Author : W. Rudolph Reinbacher
Publisher : 1st Book Library
Page : 264 pages
File Size : 31,73 MB
Release : 2003
Category : Medical
ISBN :
Book Description
TRAVELS OF THE PRINCE is a narrative poem divided into five parts or Provenances. It is a fictionalized yet to some extent, parallel history told as a mythic tale, but with shadowy references to historical times, places, and events. The first part, "The Provenance of Darkness" is a kind of prehistory, the second suggests the Orient, the third, Greece, the forth, Rome, the fifth, the Modern Era. The principal characters, Prince Krishna, his friend, Baladev, (referred to as Dog, Sun, Weird), his enemy, Kaliya, (refered to as Snake, Python, Dissident) live in a timeless world in which events occur in a somewhat circular rather than linear way. The story begins when Prince Krishna, son of the Great Khan ruler of the Seven Realms that constitute the Empire, leaves his father's castle and against his father's wishes, begins a long adventurous journey from one realm to the next.

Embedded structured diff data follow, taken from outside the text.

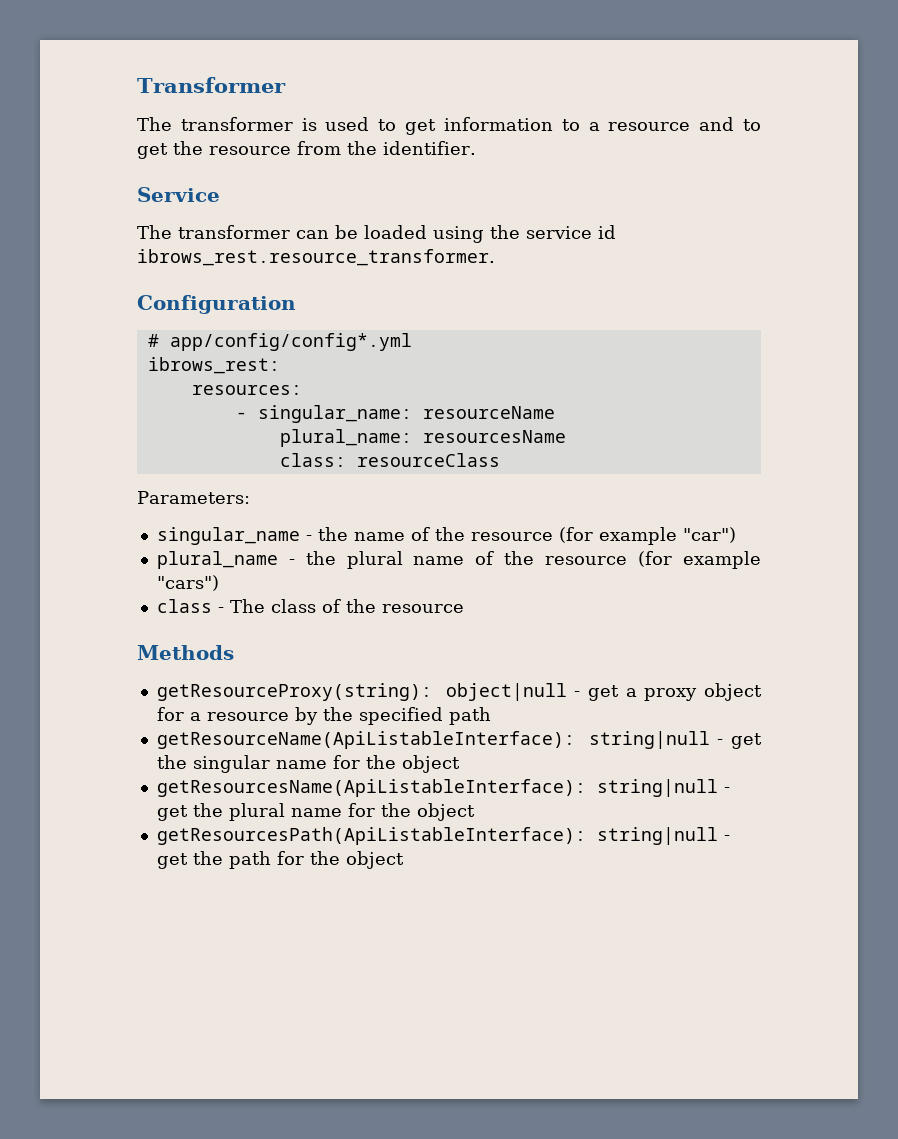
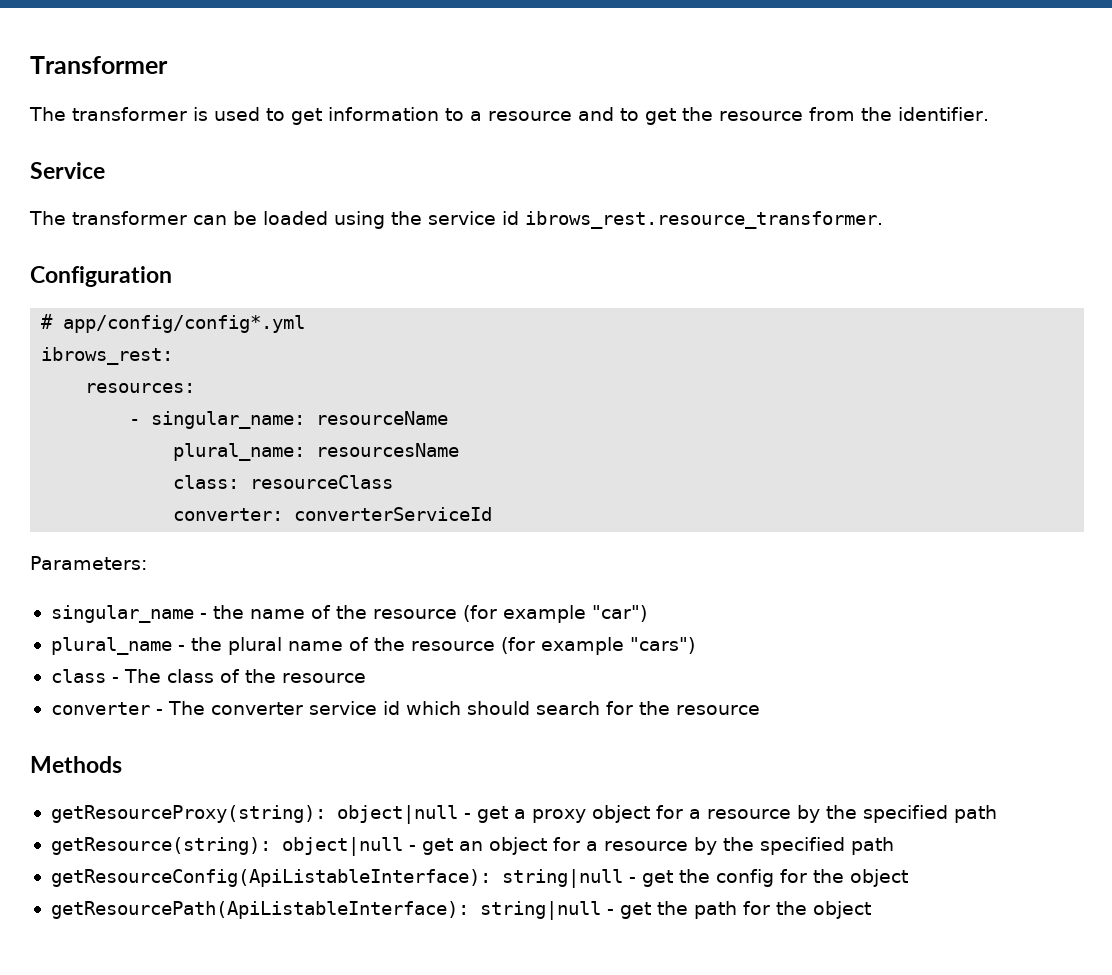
+ converter: converterServiceId
+ converter - The converter service id which should search for the resource
- getResourceName(ApiListableInterface): string|null - get the singular name for the object
- getResourcesName(ApiListableInterface): string|null - get the plural name for the object
- getResourcesPath(ApiListableInterface): string|null - get the path for the object
+ getResource(string): object|null - get an object for a resource by the specified path
+ getResourceConfig(ApiListableInterface): string|null - get the config for the object
+ getResourcePath(ApiListableInterface): string|null - get the path for the object

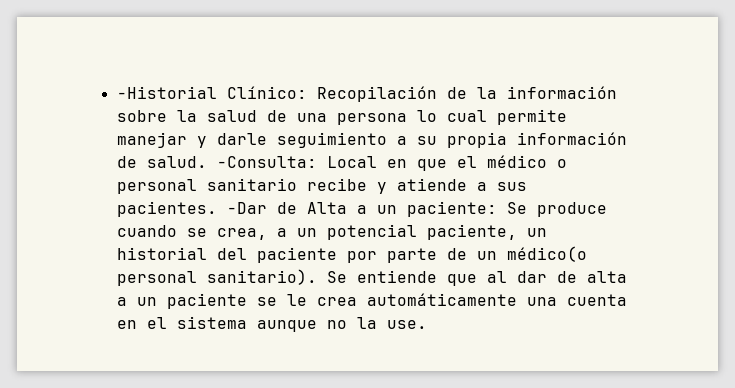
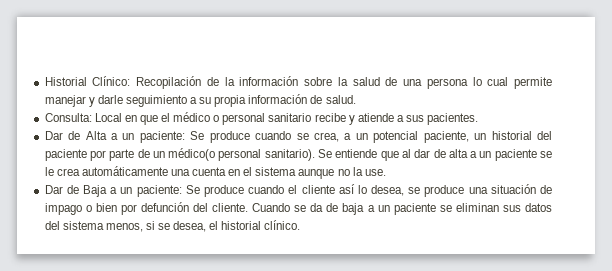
- -Historial Clínico:
+ Historial Clínico:
- Recopilación de la información sobre la salud de una persona lo cual permite manejar y darle seguimiento a su propia información de salud. -Consulta:
+ Recopilación de la información sobre la salud de una persona lo cual permite manejar y darle seguimiento a su propia información de salud.
+ Consulta:
- Local en que el médico o personal sanitario recibe y atiende a sus pacientes. -Dar de Alta a un paciente:
+ Local en que el médico o personal sanitario recibe y atiende a sus pacientes.
+ Dar de Alta a un paciente:
+ Dar de Baja a un paciente: Se produce cuando el cliente así lo desea, se produce una situación de impago o bien por defunción del cliente. Cuando se da de baja a un paciente se eliminan sus datos del sistema menos, si se desea, el historial clínico.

This apparently rebellious action of the Prince, inspires Kaliya, the messianic leader of the autochthonous peoples, to rebel against the Empire and attack Baladev, Commander of the Imperial Army. New characters now appear, the Lords of the Seven Realms: Hiranyaksha of the Golden Eye, "the jewel-flashing dandy", Lord of the Second Realm, Kaliya's man; Phoibos Iskander, Duke of the Third realm, "a boy well made and fatal"; Arjuna Beak-o'-Bronze, Duke of the Fourth Realm; Narada "of the unhappy Consciousness, Lord of the Fifth Realm; Orlando, the Alchemist, Lord of the Sixth Realm; Hyperion, Lord of the Seventh Realm, "Held a secret so intense that no one dared to covet it". The almost continuous war that ensues between Kaliya and Baladev is destined to involve all of the Seven Realms as first one side, then the other appear to be the victor, each side hoping to enlist the sympathies of the Prince. Whereas the Khan is an enlightened monarch with democratic ideals, Kaliya's followers are of a static society, still mired in the past. On another level the war could be regarded as more a symbolic conflict between the mind-set of antiquity and the enduring quest of the individual for freedom of the creative spirit. The Prince, who has attachments for both Baladev and Kaliya, wavers between their opposing points of view. In the end, however, events bring him back, though under cloudy circumstances, to his father's castle at the place called Worldsend.